Ni Twickenham à Londres, ni Eden Park à Auckland, ni Jean-Bouin à Paris, stades mythiques du jeu à XV où les supporters communient autour du ballon ovale… Cette cathédrale-là n’en est pas une. Elle désigne une faute dans ce sport de voyous joué par des gentlemen — quand le football est un sport de gentlemen joué par des voyous.
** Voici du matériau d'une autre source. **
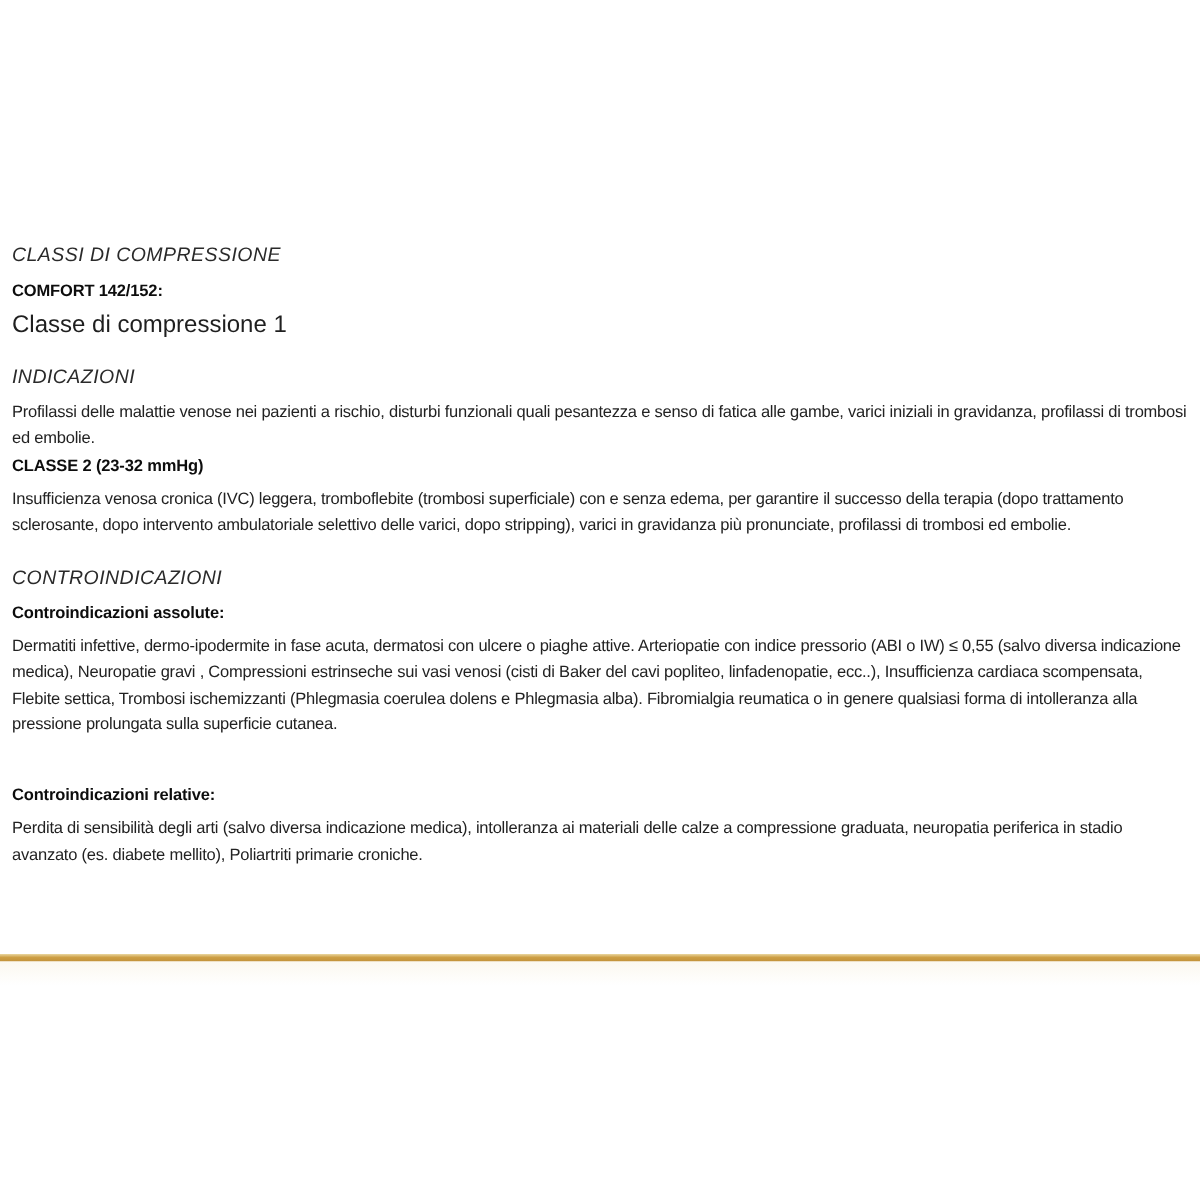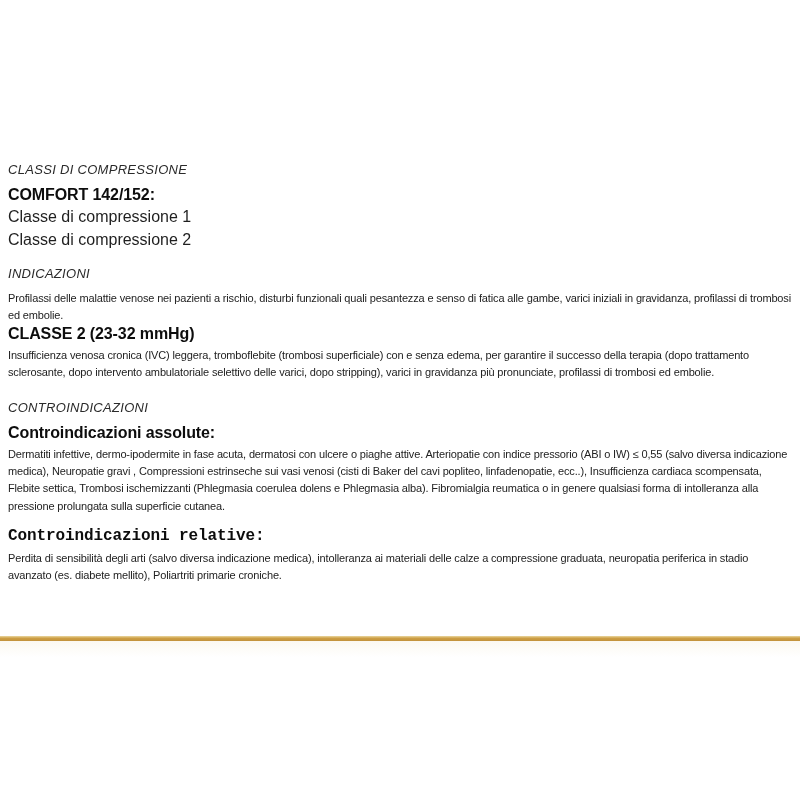--- a/index.html
+++ b/index.html
@@ -19,27 +19,27 @@
     font-size: 13px;
     line-height: 14px;
     letter-spacing: 0.3px;
     color: #2a2a2a;
     margin: 0 0 9px 0;
     text-transform: uppercase;
   }
   .label.gap-top { margin-top: 19px; }
   .h {
     font-weight: bold;
-    font-size: 16px;
+    font-size: 11px;
     line-height: 17px;
     letter-spacing: -0.1px;
     color: #0d0d0d;
     margin: 0 0 5px 0;
   }
-  .h.gap-top { margin-top: 13px; font-family: Liberation Mono, monospace; }
+  .h.gap-top { margin-top: 30px; }
   .line {
     font-size: 16px;
     line-height: 17px;
     margin: 0 0 5.5px 0;
   }
   .para {
     font-size: 11px;
     line-height: 17.3px;
     letter-spacing: -0.15px;
     margin: 0 0 1px 0;
@@ -61,21 +61,20 @@
   }
 </style>
 </head>
 <body>
 
 <div class="content">
 
   <p class="label">CLASSI DI COMPRESSIONE</p>
   <p class="h">COMFORT 142/152:</p>
   <p class="line">Classe di compressione 1</p>
-  <p class="line">Classe di compressione 2</p>
 
   <p class="label gap-top">INDICAZIONI</p>
   <p class="para">Profilassi delle malattie venose nei pazienti a rischio, disturbi funzionali quali pesantezza e senso di fatica alle gambe, varici iniziali in gravidanza, profilassi di trombosi ed embolie.</p>
   <p class="h">CLASSE 2 (23-32 mmHg)</p>
   <p class="para">Insufficienza venosa cronica (IVC) leggera, tromboflebite (trombosi superficiale) con e senza edema, per garantire il successo della terapia (dopo trattamento sclerosante, dopo intervento ambulatoriale selettivo delle varici, dopo stripping), varici in gravidanza più pronunciate, profilassi di trombosi ed embolie.</p>
 
   <p class="label gap-top">CONTROINDICAZIONI</p>
   <p class="h">Controindicazioni assolute:</p>
   <p class="para">Dermatiti infettive, dermo-ipodermite in fase acuta, dermatosi con ulcere o piaghe attive. Arteriopatie con indice pressorio (ABI o IW) ≤ 0,55 (salvo diversa indicazione medica), Neuropatie gravi , Compressioni estrinseche sui vasi venosi (cisti di Baker del cavi popliteo, linfadenopatie, ecc..), Insufficienza cardiaca scompensata, Flebite settica, Trombosi ischemizzanti (Phlegmasia coerulea dolens e Phlegmasia alba). Fibromialgia reumatica o in genere qualsiasi forma di intolleranza alla pressione prolungata sulla superficie cutanea.</p>
   <p class="h gap-top">Controindicazioni relative:</p>

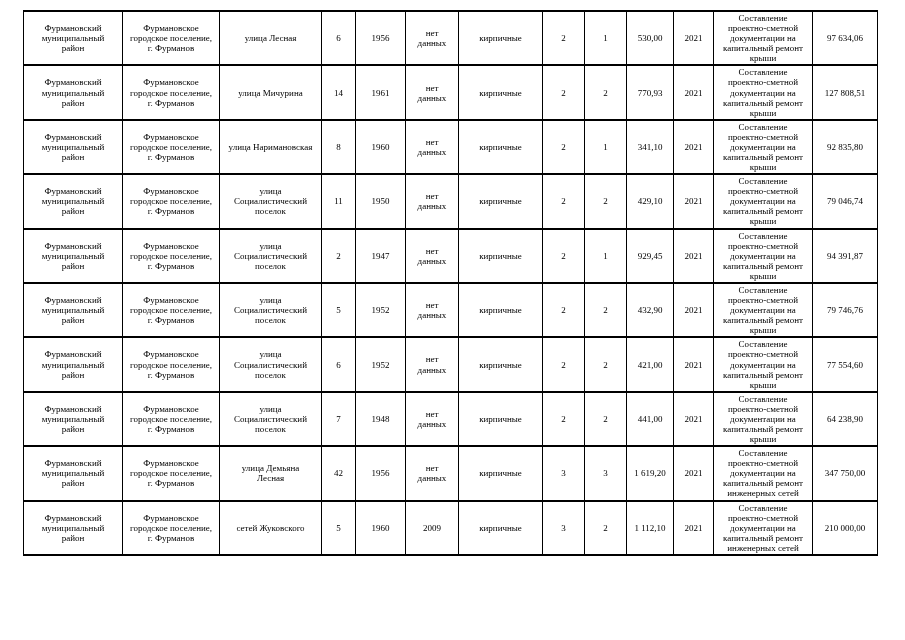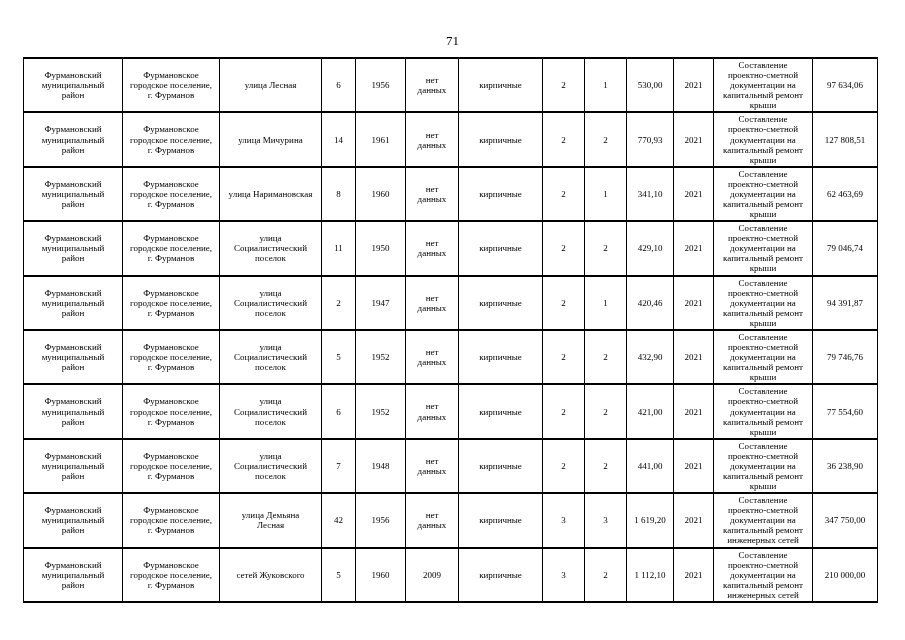--- a/index.html
+++ b/index.html
@@ -43,21 +43,20 @@
     padding: 1px 2px;
     white-space: pre-line;
     overflow: hidden;
     height: 50px;
   }
 </style>
 </head>
 <body>
 
 <div class="page">
-  <div class="page-number">71</div>
 
   <table class="data-table">
     <colgroup>
       <col style="width:99px">
       <col style="width:97px">
       <col style="width:102px">
       <col style="width:34px">
       <col style="width:50px">
       <col style="width:53px">
       <col style="width:84px">
@@ -134,21 +133,21 @@
     <td>кирпичные</td>
     <td>2</td>
     <td>1</td>
     <td>341,10</td>
     <td>2021</td>
     <td>Составление
 проектно-сметной
 документации на
 капитальный ремонт
 крыши</td>
-    <td>62 463,69</td>
+    <td>92 835,80</td>
   </tr>
 
   <tr>
     <td>Фурмановский
 муниципальный
 район</td>
     <td>Фурмановское
 городское поселение,
 г. Фурманов</td>
     <td>улица
@@ -181,21 +180,21 @@
     <td>улица
 Социалистический
 поселок</td>
     <td>2</td>
     <td>1947</td>
     <td>нет
 данных</td>
     <td>кирпичные</td>
     <td>2</td>
     <td>1</td>
-    <td>420,46</td>
+    <td>929,45</td>
     <td>2021</td>
     <td>Составление
 проектно-сметной
 документации на
 капитальный ремонт
 крыши</td>
     <td>94 391,87</td>
   </tr>
 
   <tr>
@@ -269,21 +268,21 @@
     <td>кирпичные</td>
     <td>2</td>
     <td>2</td>
     <td>441,00</td>
     <td>2021</td>
     <td>Составление
 проектно-сметной
 документации на
 капитальный ремонт
 крыши</td>
-    <td>36 238,90</td>
+    <td>64 238,90</td>
   </tr>
 
   <tr>
     <td>Фурмановский
 муниципальный
 район</td>
     <td>Фурмановское
 городское поселение,
 г. Фурманов</td>
     <td>улица Демьяна

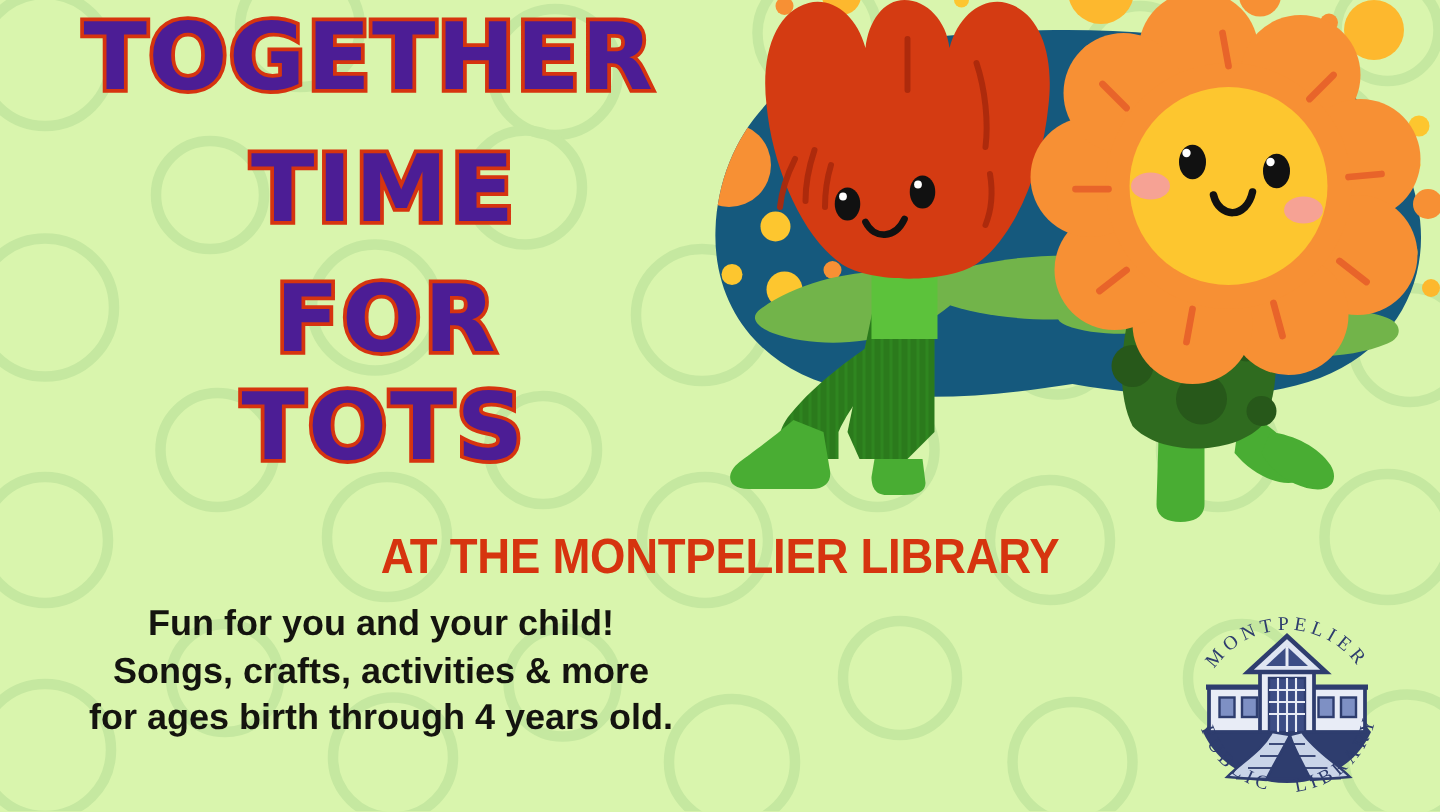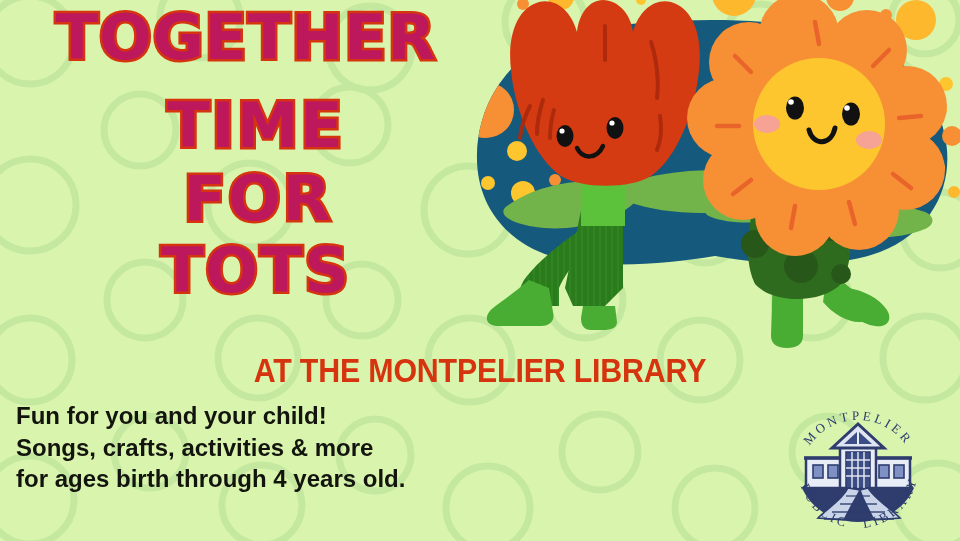--- a/index.html
+++ b/index.html
@@ -47,30 +47,30 @@
     position: absolute;
     left: 0px;
     top: 8px;
     width: 492px;
     z-index: 3;
     text-align: center;
   }
   .title-line {
     font-family: "DejaVu Sans", sans-serif;
     font-weight: bold;
-    color: #be185d;
+    color: #4c1d95;
     letter-spacing: 2px;
     line-height: 0.98;
     margin: 0;
     -webkit-text-stroke: 5px #d6340f;
     paint-order: stroke fill;
   }
   #title-line-1 { font-size: 62px; letter-spacing: 1px; }
   #title-line-2 { font-size: 62px; margin-top: 27px; padding-left: 20px; }
-  #title-line-3 { font-size: 62px; margin-top: 12px; padding-left: 24px; }
+  #title-line-3 { font-size: 62px; margin-top: 26px; padding-left: 24px; }
   #title-line-4 { font-size: 62px; margin-top: 12px; margin-left: 20px; }
 
   
   #subtitle {
     position: absolute;
     left: 0;
     top: 352px;
     width: 960px;
     text-align: center;
     z-index: 3;
@@ -79,23 +79,24 @@
     font-size: 33px;
     letter-spacing: -0.2px;
     color: #d6340f;
     transform: scaleX(0.92);
     transform-origin: 480px 0;
   }
 
   
   #body-copy {
     position: absolute;
-    left: 16px;
+    left: 4px;
     top: 400px;
     width: 500px;
+    text-align: center;
     z-index: 3;
     color: #14140f;
     font-family: "Liberation Sans", sans-serif;
     font-weight: bold;
     font-size: 24px;
     line-height: 1.32;
   }
   .body-line { display: block; white-space: nowrap; }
C’est une forme de plaquage : « Pour qu’il y ait plaquage, le porteur du ballon doit être tenu et mis au sol par un adversaire ou plus » et la lutte doit être « équitable », expliquent les règles officielles. Parfaitement codifié, le geste devient fautif quand le joueur cible est retourné jambes en l’air et tête en bas.

Ainsi relevé en position verticale, il est à l’image d’une cathédrale qui s’élance vers le ciel — une action pas très catholique !

Il peut arriver que le plaqueur n’agisse pas seul. On parle alors de double plaquage cathédrale. On en a vu un vendredi, pendant la Coupe du monde au Japon dans le match Afrique du Sud-Italie.

 

Les agresseurs italiens (le 1 et le 17, en bleu) ont mis en danger la vie de leur adversaire (le 8, en vert) en se présentant tels des tours menaçantes et l’un d’eux a été exclu.

 

Vous avez dit gentlemen ? En tous cas ni des enfants de chœur ni des saints.